┏━━
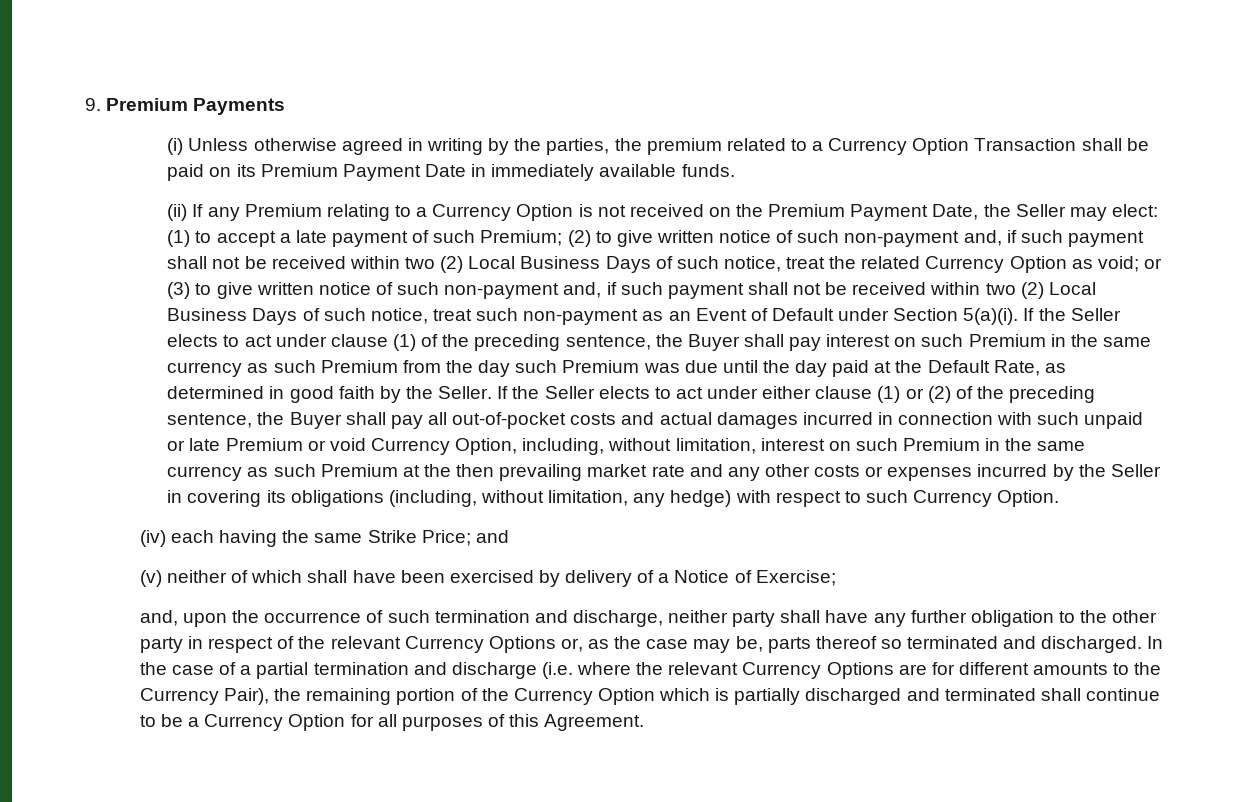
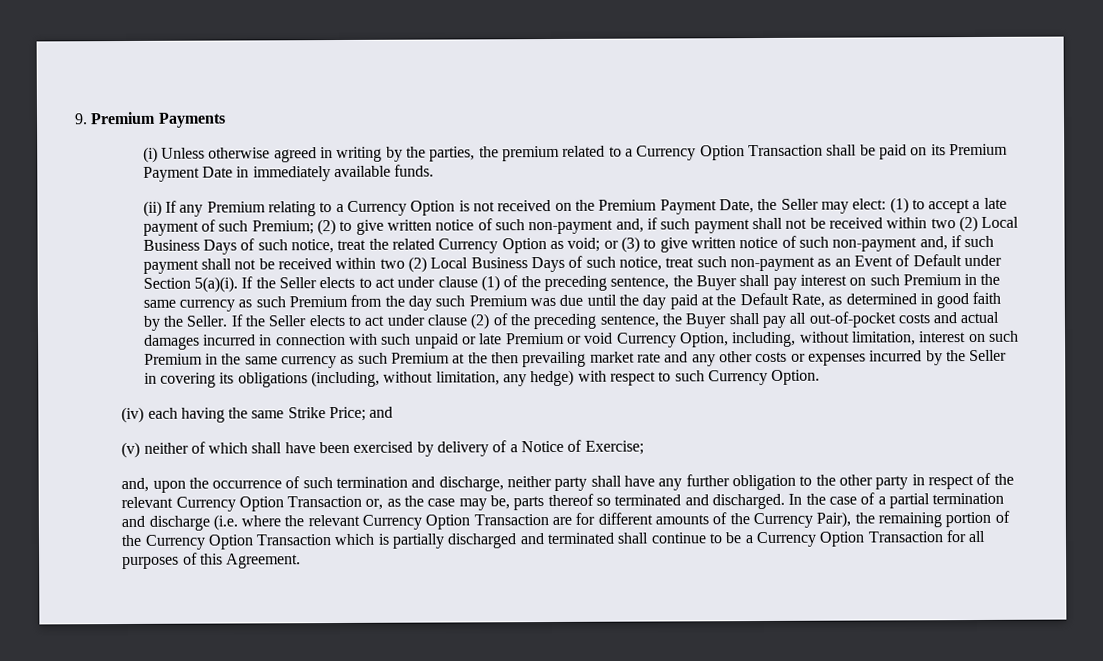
- If the Seller elects to act under either clause (1) or (2) of the preceding sentence, the Buyer shall pay all out-of-pocket costs and actual damages incurred in connection with such unpaid or late Premium or void Currency Option, including, without limitation, interest on such Premium in the same currency as such Premium at the then prevailing market rate and any other costs or expenses incurred by the Seller in covering its obligations (including, without limitation, any hedge) with respect to such Currency Option.
+ If the Seller elects to act under clause (2) of the preceding sentence, the Buyer shall pay all out-of-pocket costs and actual damages incurred in connection with such unpaid or late Premium or void Currency Option, including, without limitation, interest on such Premium in the same currency as such Premium at the then prevailing market rate and any other costs or expenses incurred by the Seller in covering its obligations (including, without limitation, any hedge) with respect to such Currency Option.
- and, upon the occurrence of such termination and discharge, neither party shall have any further obligation to the other party in respect of the relevant Currency Options or, as the case may be, parts thereof so terminated and discharged.
+ and, upon the occurrence of such termination and discharge, neither party shall have any further obligation to the other party in respect of the relevant Currency Option Transaction or, as the case may be, parts thereof so terminated and discharged.
- In the case of a partial termination and discharge (i.e. where the relevant Currency Options are for different amounts to the Currency Pair), the remaining portion of the Currency Option which is partially discharged and terminated shall continue to be a Currency Option for all purposes of this Agreement.
+ In the case of a partial termination and discharge (i.e. where the relevant Currency Option Transaction are for different amounts of the Currency Pair), the remaining portion of the Currency Option Transaction which is partially discharged and terminated shall continue to be a Currency Option Transaction for all purposes of this Agreement.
┗━━
▸ **What to do**
What is wanted is a copy of every line in the listing that includes the word "upon".

▸ **Output for this exercise**
- and, upon the occurrence of such termination and discharge, neither party shall have any further obligation to the other party in respect of the relevant Currency Options or, as the case may be, parts thereof so terminated and discharged.
+ and, upon the occurrence of such termination and discharge, neither party shall have any further obligation to the other party in respect of the relevant Currency Option Transaction or, as the case may be, parts thereof so terminated and discharged.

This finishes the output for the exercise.